Dr Nibitanga a fait savoir que la prévention dépend également de la cause. Il y a des causes qui sont évitables. Par exemple en évitant les infections, on peut se prévenir contre l’infertilité qui est due à l’obstruction des canaux génitaux. On peut également éviter l’infertilité causée par le tabagisme, l’alcoolisme et l’obésité. Il faut éviter également d’avoir plusieurs partenaires sexuels.
Consulter un médecin
Il a toutefois conclu en conseillant que quand un couple tente d’avoir un enfant pendant une année sans succès, la première chose est de consulter un médecin. L’homme et la femme ensemble peuvent aller consulter un médecin pour les examiner et demander ce qu’il faut faire afin de trouver une solution à leurs problèmes.
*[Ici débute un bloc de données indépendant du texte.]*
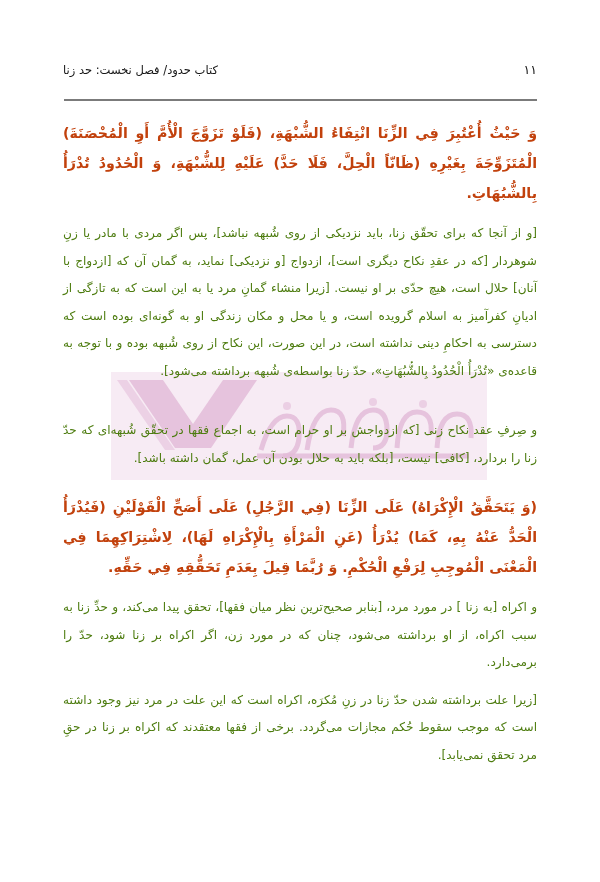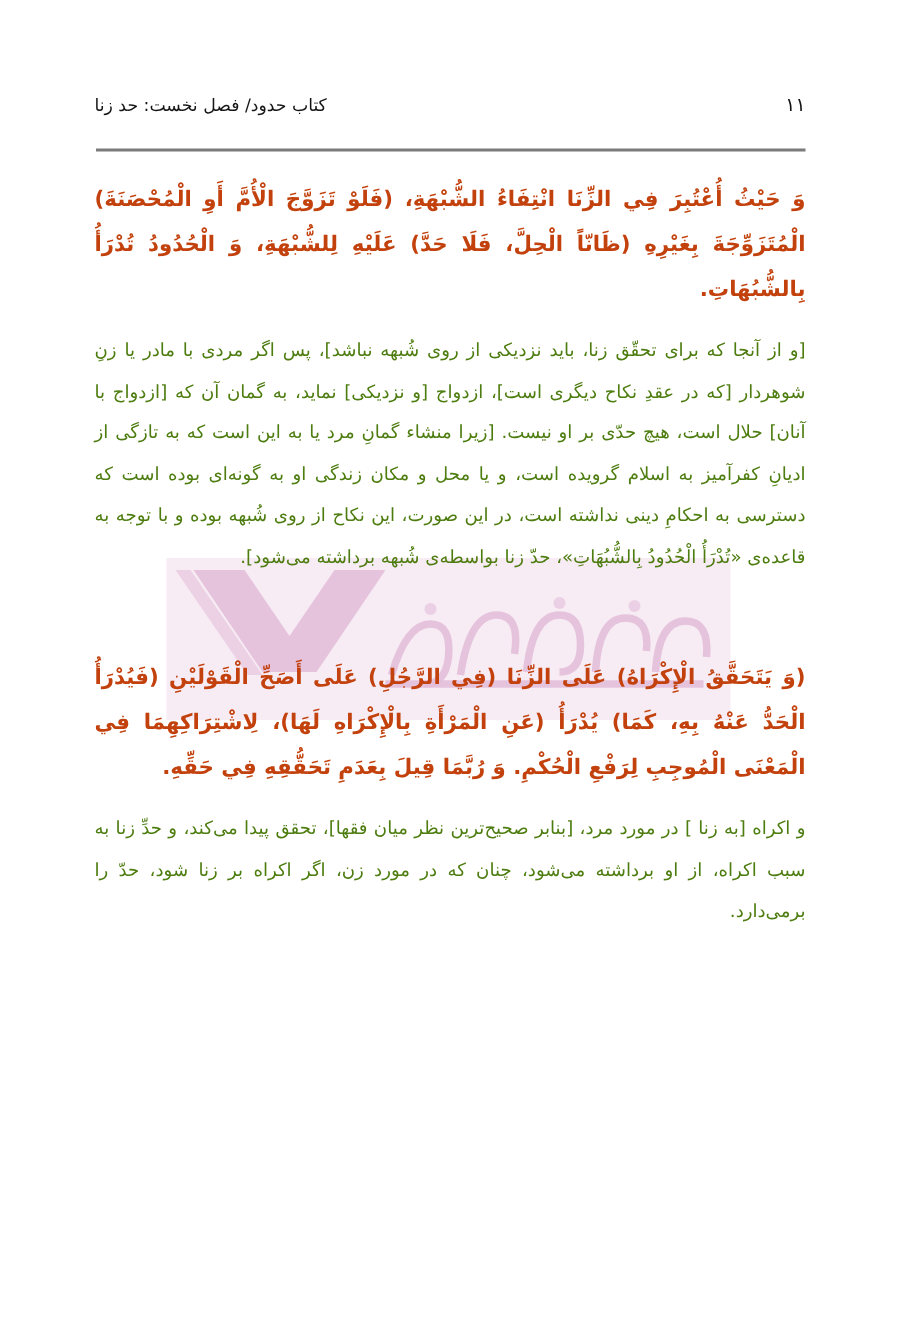--- a/index.html
+++ b/index.html
@@ -164,26 +164,28 @@
 
     <div class="gap-after-matn"></div>
 
     <p class="sharh">[و از آنجا که برای تحقّق زنا، باید نزدیکی از روی شُبهه نباشد]، پس اگر مردی با مادر یا زنِ شوهردار [که در عقدِ نکاح دیگری است]، ازدواج [و نزدیکی] نماید، به گمان آن که [ازدواج با آنان] حلال است، هیچ حدّی بر او نیست. [زیرا منشاء گمانِ مرد یا به این است که به تازگی از ادیانِ کفرآمیز به اسلام گرویده است، و یا محل و مکان زندگی او به گونه‌ای بوده است که دسترسی به احکامِ دینی نداشته است، در این صورت، این نکاح از روی شُبهه بوده و با توجه به قاعده‌ی «تُدْرَأُ الْحُدُودُ بِالشُّبُهَاتِ»، حدّ زنا بواسطه‌ی شُبهه برداشته می‌شود].</p>
 
     <div class="gap-after-sharh"></div>
 
 
     <div class="gap-after-matn"></div>
 
+    <p class="sharh">و صِرفِ عقد نکاح زنی [که ازدواجش بر او حرام است، به اجماع فقها در تحقّق شُبهه‌ای که حدّ زنا را بردارد، [کافی] نیست، [بلکه باید به حلال بودن آن عمل، گمان داشته باشد].</p>
 
     <div class="gap-after-sharh"></div>
 
     <p class="matn">(وَ يَتَحَقَّقُ الْإِكْرَاهُ) عَلَى الزِّنَا (فِي الرَّجُلِ) عَلَى أَصَحِّ الْقَوْلَيْنِ (فَيُدْرَأُ الْحَدُّ عَنْهُ بِهِ، كَمَا) يُدْرَأُ (عَنِ الْمَرْأَةِ بِالْإِكْرَاهِ لَهَا)، لِاشْتِرَاكِهِمَا فِي الْمَعْنَى الْمُوجِبِ لِرَفْعِ الْحُكْمِ. وَ رُبَّمَا قِيلَ بِعَدَمِ تَحَقُّقِهِ فِي حَقِّهِ.</p>
 
     <div class="gap-after-matn"></div>
 
     <p class="sharh">و اکراه [به زنا ] در مورد مرد، [بنابر صحیح‌ترین نظر میان فقها]، تحقق پیدا می‌کند، و حدِّ زنا به سبب اکراه، از او برداشته می‌شود، چنان که در مورد زن، اگر اکراه بر زنا شود، حدّ را برمی‌دارد.</p>
 
     <div class="gap-small"></div>
 
+    <p class="sharh">[زیرا علت برداشته شدن حدّ زنا در زنِ مُکرَه، اکراه است که این علت در مرد نیز وجود داشته است که موجب سقوط حُکم مجازات می‌گردد. برخی از فقها معتقدند که اکراه بر زنا در حقِ مرد تحقق نمی‌یابد].</p>
 
   </div>
 </div>
 
 </body></html>

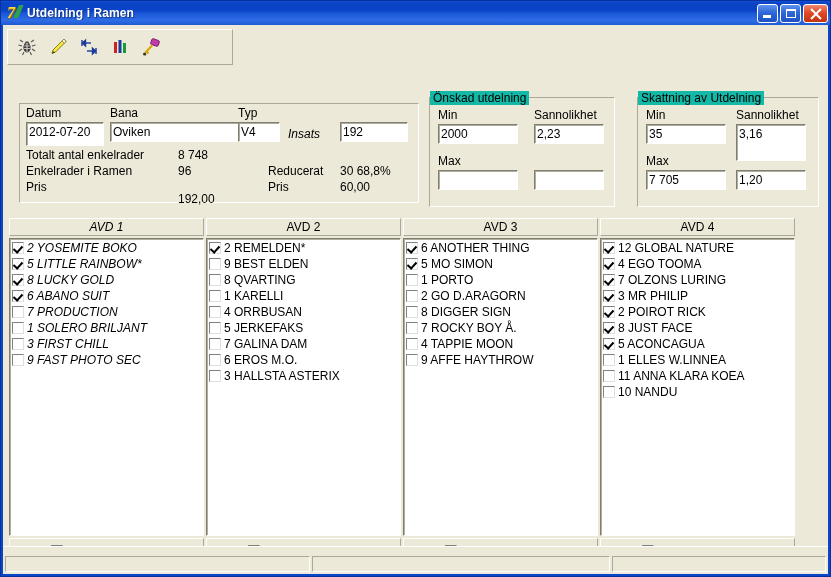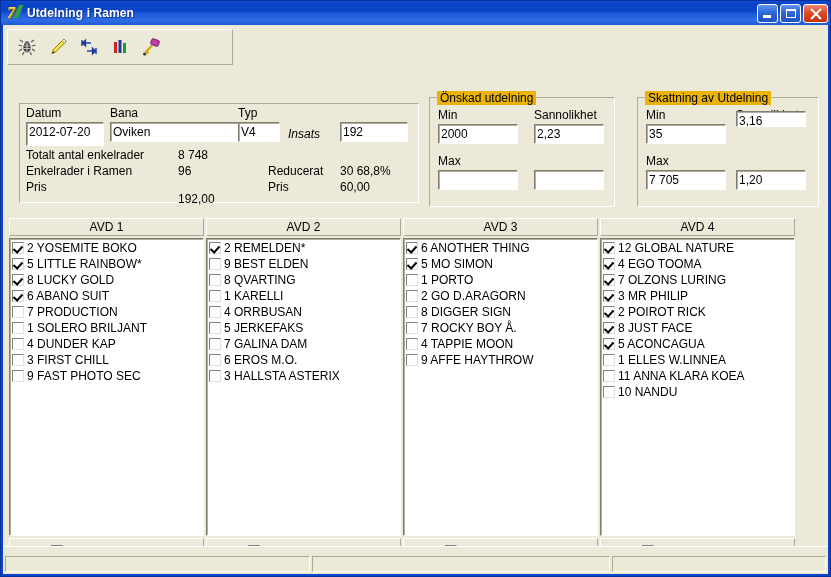--- a/index.html
+++ b/index.html
@@ -129,22 +129,22 @@
   }
   .groupbox {
     position: absolute;
     box-sizing: border-box;
     border: 1px solid #aca899;
     border-right-color: #ffffff;
     border-bottom-color: #ffffff;
   }
   .groupbox > .gb-title {
     position: absolute;
-    top: -7px; left: 7px;
-    background: #eab308;
+    top: -7px; left: 0;
+    background: #14b8a6;
     padding: 0 3px;
     font-size: 12px;
     color: #000;
     white-space: nowrap;
   }
 
   .fld-label {
     position: absolute;
     font-size: 12px;
     color: #000;
@@ -388,28 +388,28 @@
       <div class="textbox" style="left:104px; top:72px; width:70px; height:20px;"></div>
     </div>
 
     <div class="groupbox" style="left:634px; top:72px; width:182px; height:110px;">
       <div class="gb-title">Skattning av Utdelning</div>
 
       <div class="fld-label" style="left:8px; top:10px;">Min</div>
       <div class="textbox" style="left:8px; top:26px; width:80px; height:20px;">  35</div>
 
       <div class="fld-label" style="left:98px; top:10px;">Sannolikhet</div>
-      <div class="textbox" style="left:98px; top:13px; width:70px; height:16px;">3,16</div>
+      <div class="textbox" style="left:98px; top:26px; width:70px; height:37px;">3,16</div>
 
       <div class="fld-label" style="left:8px; top:56px;">Max</div>
       <div class="textbox" style="left:8px; top:72px; width:80px; height:20px;">7 705</div>
       <div class="textbox" style="left:98px; top:72px; width:70px; height:20px;">1,20</div>
     </div>
 
-    <div class="avd-col" style="left:6px;">
+    <div class="avd-col" style="left:6px;font-style:italic;">
         <div class="avd-head">AVD 1</div>
         <div class="avd-list">
           <div class="avd-item">
             <span class="cbx checked"></span>
             <span>2 YOSEMITE BOKO</span>
           </div>
           <div class="avd-item">
             <span class="cbx checked"></span>
             <span>5 LITTLE RAINBOW*</span>
           </div>
@@ -421,24 +421,20 @@
             <span class="cbx checked"></span>
             <span>6 ABANO SUIT</span>
           </div>
           <div class="avd-item">
             <span class="cbx"></span>
             <span>7 PRODUCTION</span>
           </div>
           <div class="avd-item">
             <span class="cbx"></span>
             <span>1 SOLERO BRILJANT</span>
-          </div>
-          <div class="avd-item">
-            <span class="cbx"></span>
-            <span>4 DUNDER KAP</span>
           </div>
           <div class="avd-item">
             <span class="cbx"></span>
             <span>3 FIRST CHILL</span>
           </div>
           <div class="avd-item">
             <span class="cbx"></span>
             <span>9 FAST PHOTO SEC</span>
           </div>
         </div>

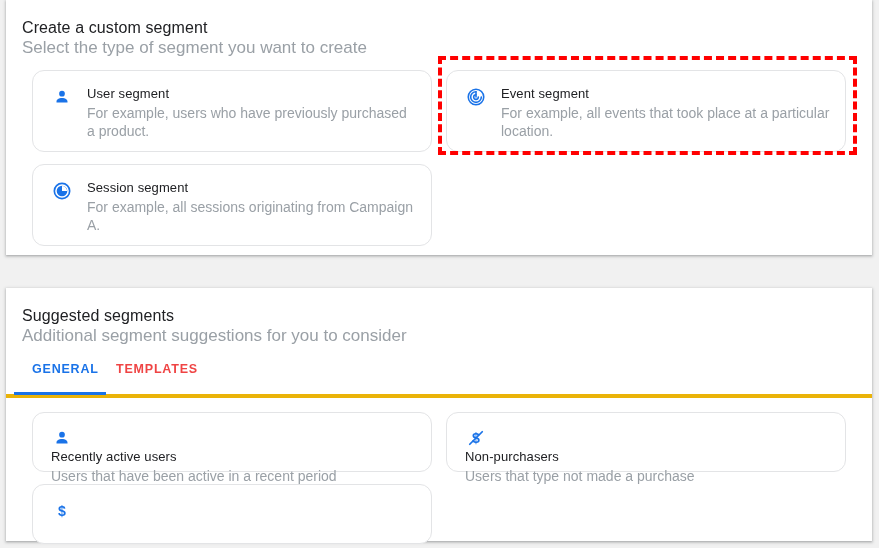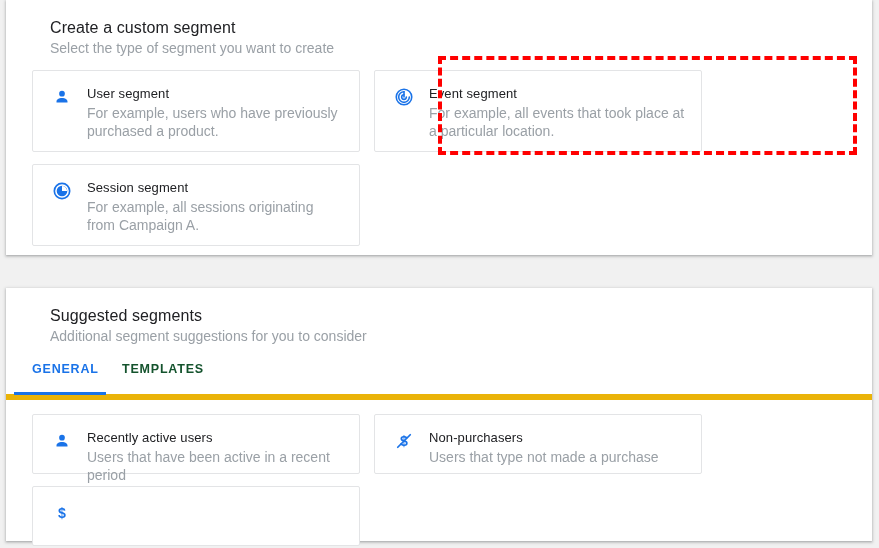--- a/index.html
+++ b/index.html
@@ -35,56 +35,56 @@
   }
   .panel-suggested {
     left: 6px;
     top: 288px;
     width: 866px;
     height: 253px;
   }
 
   
   .section-head {
-    padding: 18px 0 0 44px;
+    padding: 18px 0 0 16px;
   }
   .section-title {
     font-size: 16px;
     color: #202124;
     letter-spacing: .1px;
     line-height: 20px;
   }
   .section-sub {
-    font-size: 14px;
+    font-size: 17px;
     color: #9aa0a6;
     line-height: 16px;
     margin-top: 2px;
   }
 
   
   .card-grid {
     margin: 14px 0 0 0;
     padding: 0 26px 0 26px;
     display: flex;
     flex-wrap: wrap;
     gap: 12px 14px;
   }
   .card {
     box-sizing: border-box;
-    width: 328px;
+    width: 400px;
     border: 1px solid #e3e4e6;
-    border-radius: 2px;
+    border-radius: 12px;
     background: #fff;
     display: flex;
     align-items: flex-start;
     padding: 14px 14px 14px 18px;
     cursor: pointer;
   }
   .card-tall { height: 82px; }
-  .card-short { height: 60px; }
+  .card-short { height: 60px; flex-direction: column; }
 
   .card-icon {
     width: 22px;
     min-width: 22px;
     height: 22px;
     margin-right: 14px;
     margin-top: 1px;
     display: flex;
     align-items: center;
     justify-content: center;
@@ -104,37 +104,37 @@
     line-height: 18px;
     margin-top: 2px;
     max-width: 330px;
   }
 
   
   .tabs {
     margin-top: 14px;
     position: relative;
     height: 36px;
-    border-bottom: 6px solid #eab308;
+    border-bottom: 4px solid #eab308;
   }
   .tab {
     position: absolute;
     top: 4px;
     font-size: 12.5px;
     letter-spacing: .8px;
     font-weight: bold;
     cursor: pointer;
   }
   .tab-general {
     left: 26px;
     color: #1a73e8;
   }
   .tab-templates {
-    left: 116px;
-    color: #14532d;
+    left: 110px;
+    color: #ef4444;
   }
   .tab-underline {
     position: absolute;
     left: 8px;
     bottom: -1px;
     width: 92px;
     height: 3px;
     background: #1a73e8;
   }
La femme est plus touchée que l’homme
Le psychologue Aline Nishemezwe fait savoir que l’infertilité a des conséquences psychologiques sur le couple. L’échec à concevoir un enfant peut provoquer une grande souffrance chez le couple et d’autres problèmes comme l’anxiété. L’autre problème est la baisse de l’estime de soi. Cette situation affecte donc directement l’auto estime puisqu’ils l’interprètent comme un échec pour lequel ils sont responsables. La culpabilité est grande et l’image qu’ils ont d’eux mêmes se détériorent. Ils considèrent que leur corps ne fonctionne pas normalement. L’autre problème est le déclenchement d’un processus de deuil. D’autres problèmes sont l’insomnie, les troubles alimentaires. « Il y a également la baisse de la libido, donc le stress engendré par le désir d’enfant peut influer sur le désir sexuel. Celui-ci baisse et réduit par conséquent la fréquence des rapports sexuels et en conséquence les chances de concevoir », a-t-elle signalé.
Dans la société, notre interlocutrice a précisé que les couples infertiles vivent la stigmatisation, la discrimination et la dévalorisation que ce soit par la belle famille ou celle de la femme. Pour le couple, la femme souffre beaucoup par rapport à l’homme car les accusations sont pour la plupart de fois dirigées contre les femmes.
Ne pas stigmatiser le couple infertile
Mme Nishemezwe conseille aux couples infertiles de ne pas se focaliser sur le problème, de ne pas se laisser influencer par les pressions sociales et agir selon leurs propres désirs. Il faut que le couple pratique également des activités de loisir, leur vie ne doit pas tourner uniquement autour du désir d’enfant. Elle les invite également à demander de l’aide auprès des spécialistes psychologues ou des psychiatres. Le psychologue aide le couple à s’accueillir et s’accepter lui-même et à se prévenir contre les troubles ou les problèmes psychologiques liés à l’infertilité. La conception devient comme conséquence de ce processus d’aide psychologique en complémentarité avec celui du médecin gynécologique, a-t-elle fait remarquer.
A la société, elle conseille d’éviter de pointer du doigt la femme en l’accusant d’être à l’origine de l’infertilité et d’éviter également de stigmatiser le couple infertile.